TO DO -
Where the line containing "[525,369,806,386] docker run" appears below, start there and repeat each line exactly to the end. Leave the pictures out.

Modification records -
++++

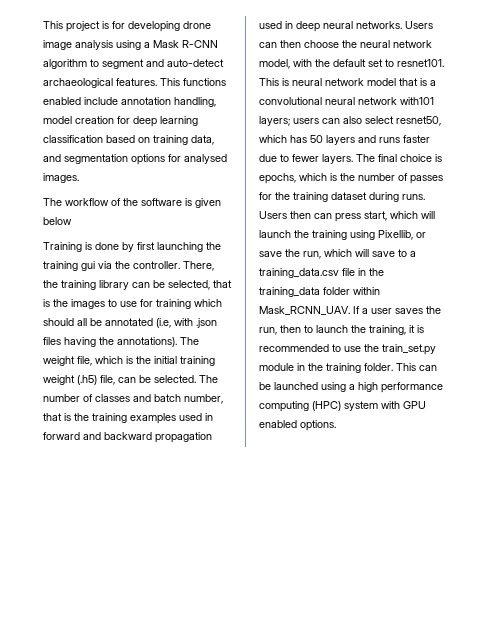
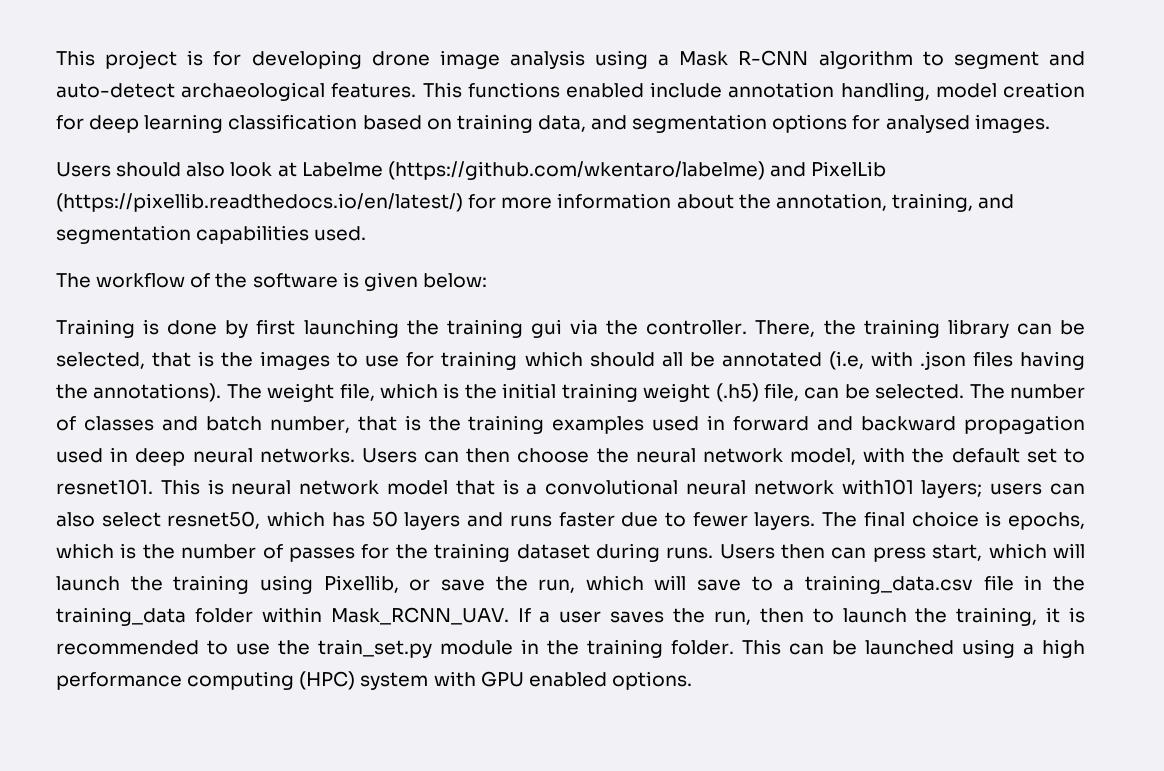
(79, 178) none -> [56,161,887,180] [56,193,1015,212] [56,225,367,244] // Users should also look at Labelme (https://github.com/wkentaro/labelme) and PixelLib (https://pixellib.readthedocs.io/en/latest/) for more information about the annotation, training, and segmentation capabilities used.
[43,217,72,225] below -> [422,273,487,288] below:

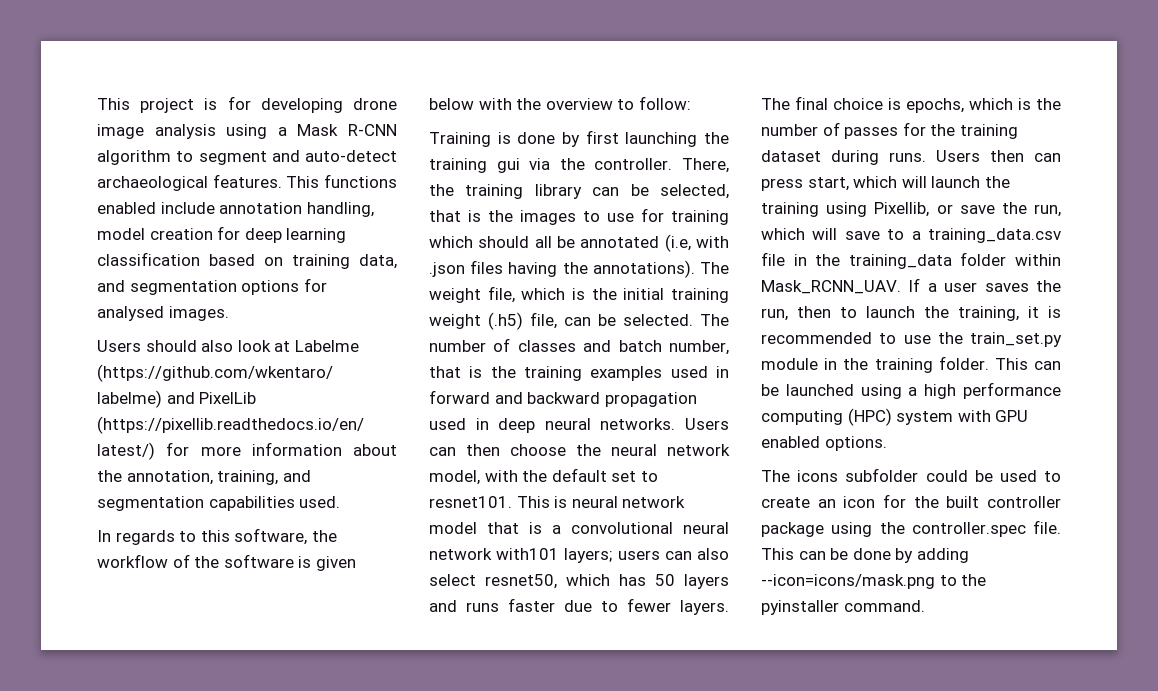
[56,273,91,288] The -> [97,528,337,545] In regards to this software, the
[422,273,487,288] below: -> [429,96,691,110] below with the overview to follow:
(692, 680) none -> [761,468,1061,482] [761,494,1061,508] [761,520,1061,537] [761,548,969,563] [761,574,987,589] [761,600,925,615] // The icons subfolder could be used to create an icon for the built controller package using the controller.spec file. This can be done by adding --icon=icons/mask.png to the pyinstaller command.

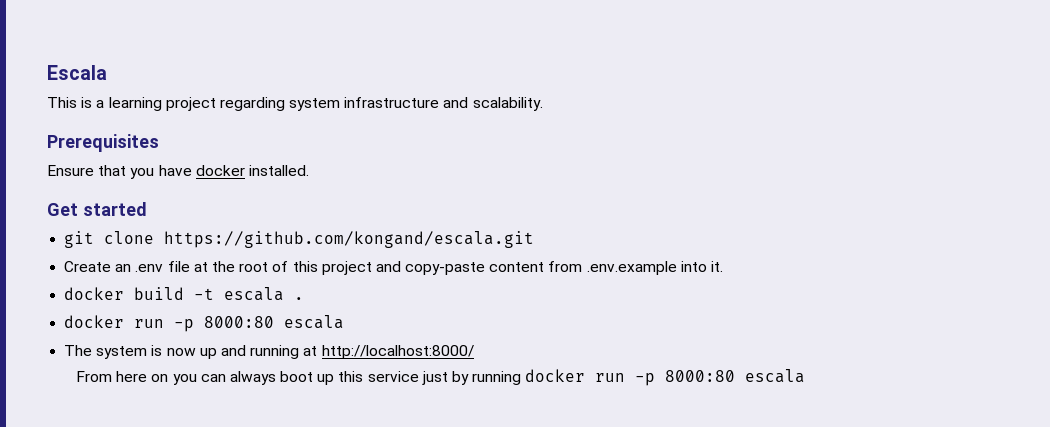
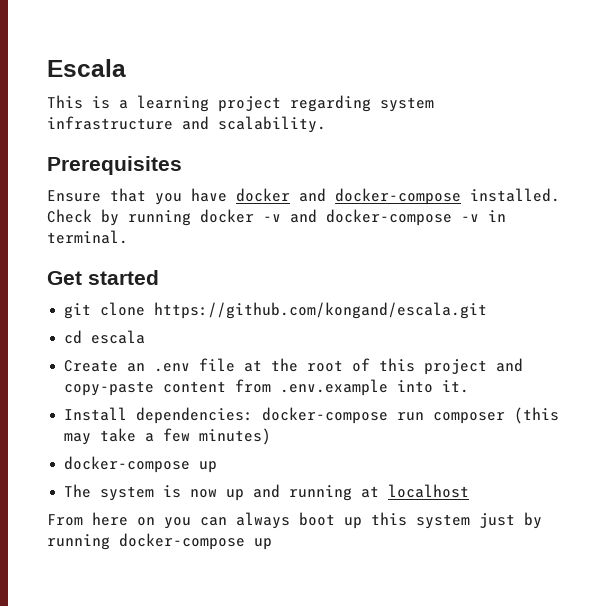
(245, 170) none -> [299,188,461,205] and docker-compose
(309, 170) none -> [47,209,506,226] [47,230,128,244] Check by running docker -v and docker-compose -v in terminal.
(535, 239) none -> [64,330,146,344] // cd escala
[64,287,305,301] [64,315,345,332] docker build -t escala . // docker run -p 8000:80 escala -> [64,407,560,424] [64,428,272,445] [64,456,218,473] Install dependencies: docker-compose run composer (this may take a few minutes) // docker-compose up
[321,345,474,359] http://localhost:8000/ -> [388,484,470,498] localhost
[367,371,419,382] service -> [416,514,470,529] system
[525,369,806,386] docker run -p 8000:80 escala -> [119,533,272,550] docker-compose up

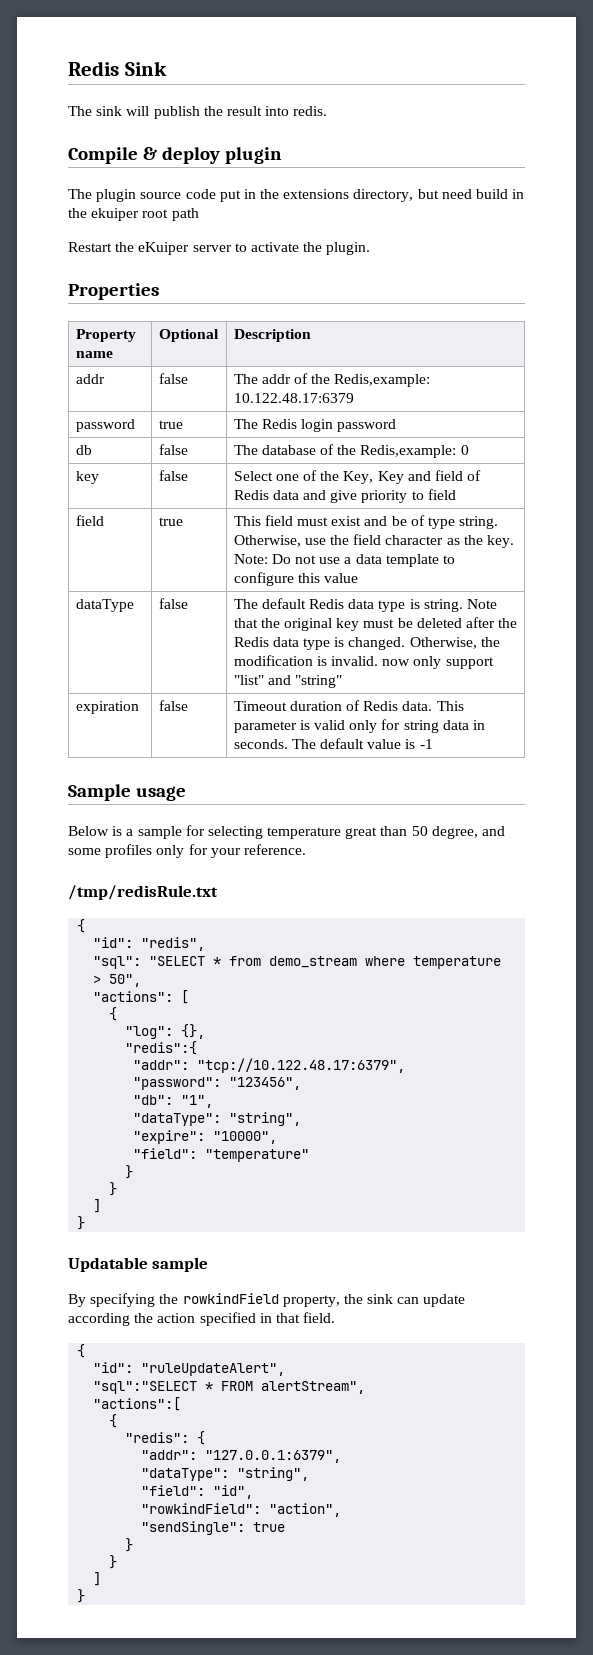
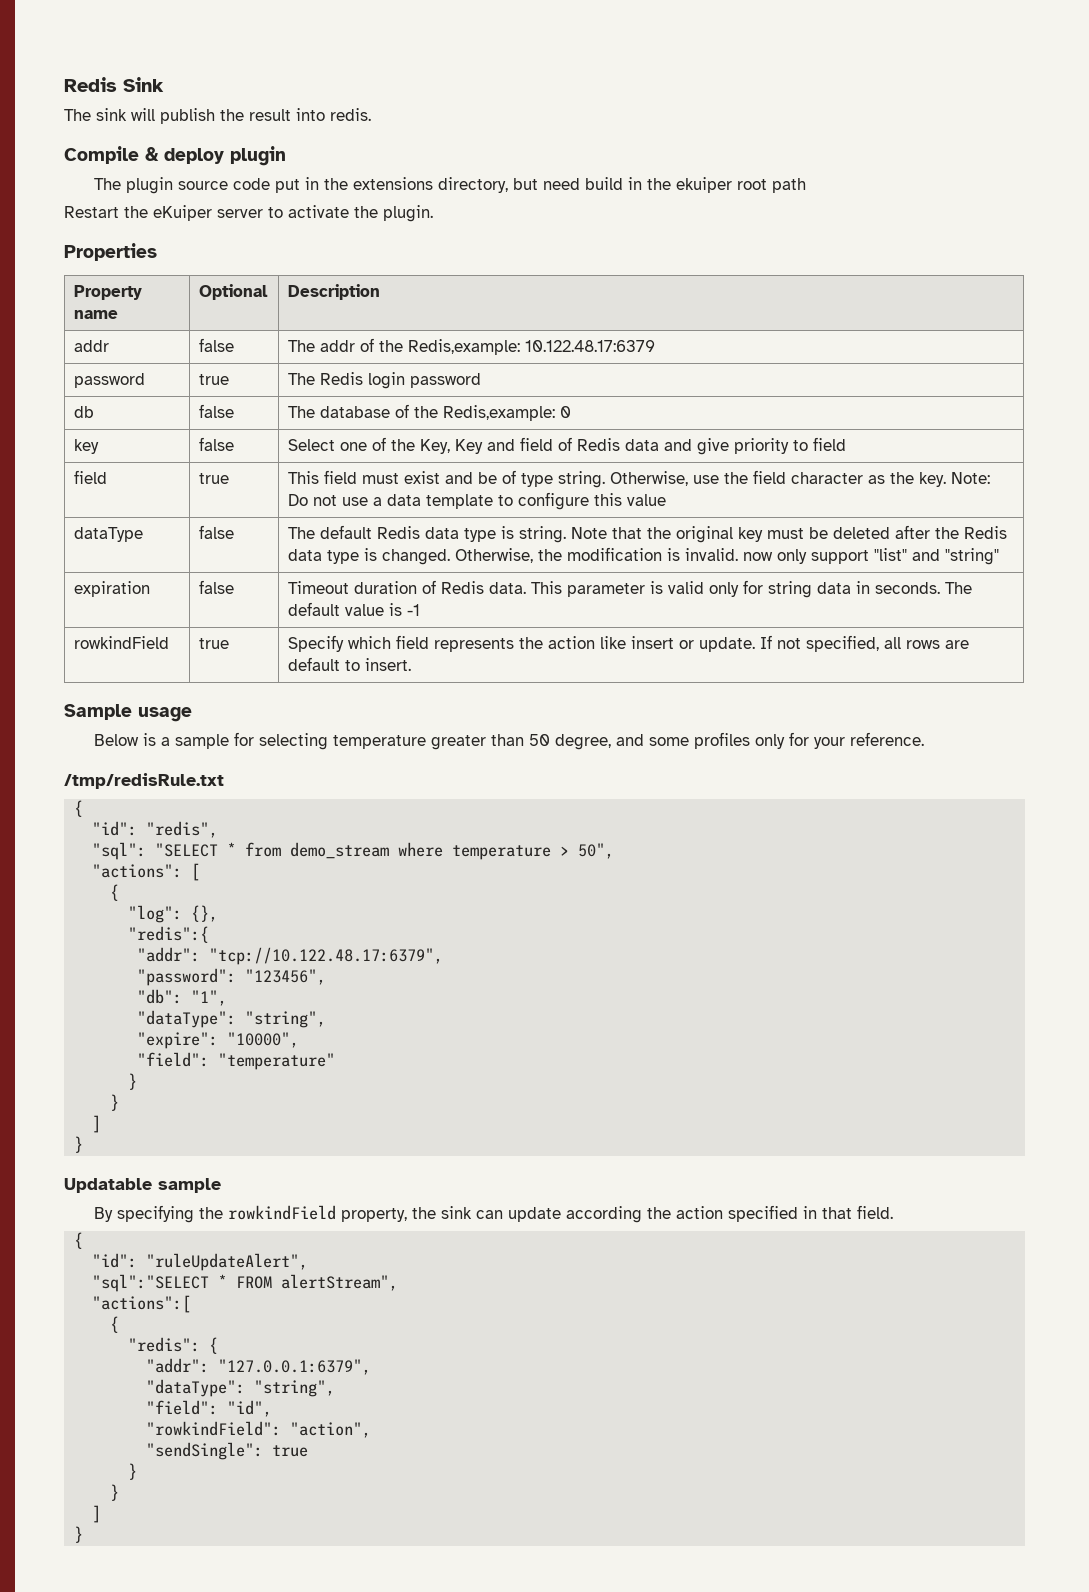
(433, 744) none -> [73,636,169,649] [198,638,229,649] [287,635,969,652] [287,657,411,671] // rowkindField | true | Specify which field represents the action like insert or update. If not specified, all rows are default to insert.
[345,827,378,839] great -> [431,735,487,750] greater

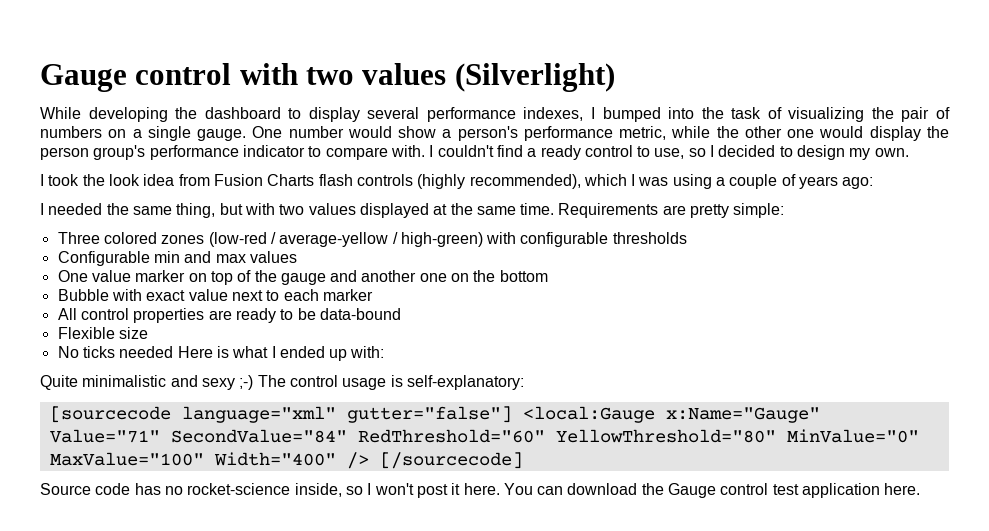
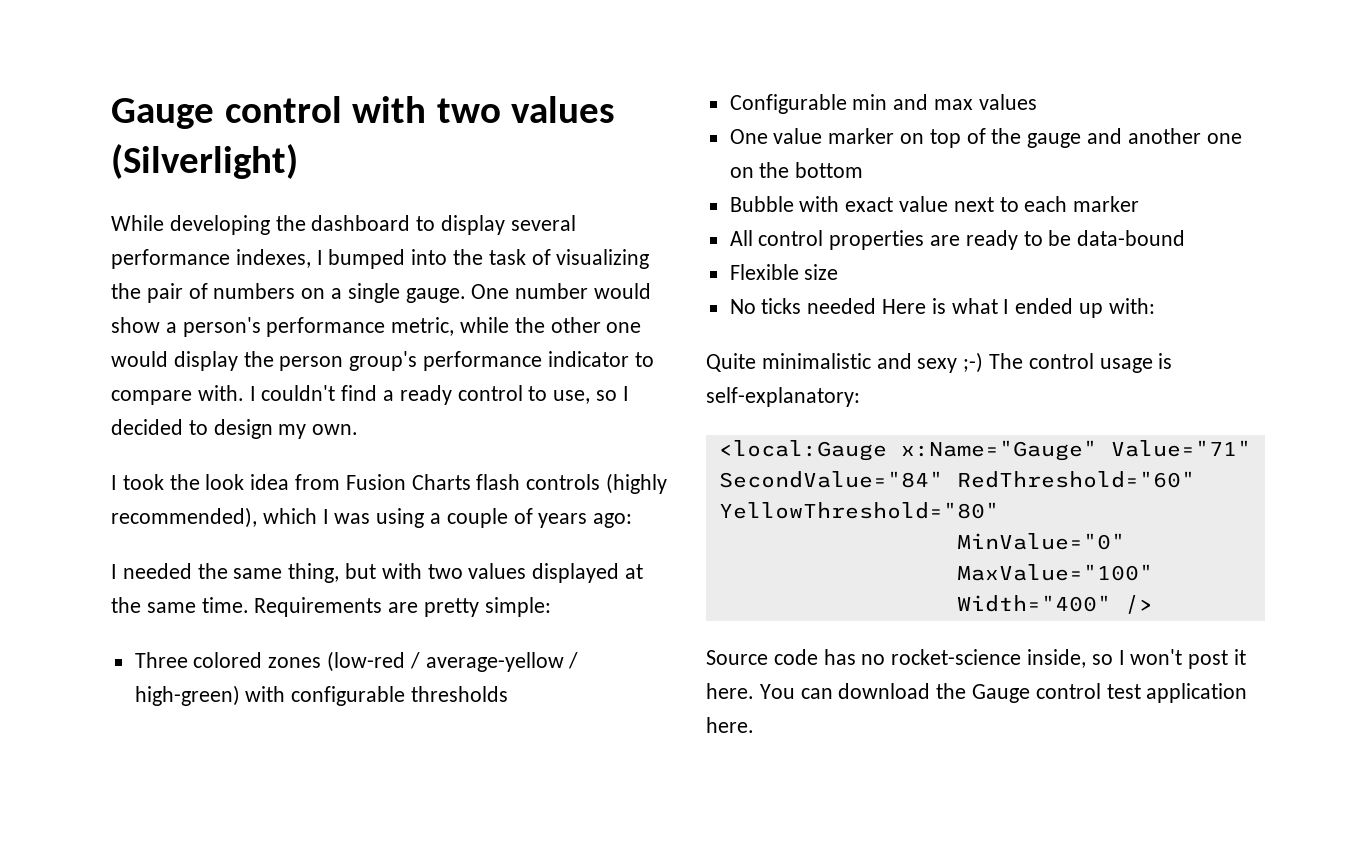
[49,406,512,423] [sourcecode language="xml" gutter="false"] -> (860, 397) none
(776, 436) none -> (999, 510) //
[379,452,523,469] [/sourcecode] -> (1153, 604) none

++++

EXERCISE OUTPUT -
[525,369,806,386] docker run -p 8000:80 escala -> [119,533,272,550] docker-compose up

(433, 744) none -> [73,636,169,649] [198,638,229,649] [287,635,969,652] [287,657,411,671] // rowkindField | true | Specify which field represents the action like insert or update. If not specified, all rows are default to insert.
[345,827,378,839] great -> [431,735,487,750] greater

[49,406,512,423] [sourcecode language="xml" gutter="false"] -> (860, 397) none
(776, 436) none -> (999, 510) //
[379,452,523,469] [/sourcecode] -> (1153, 604) none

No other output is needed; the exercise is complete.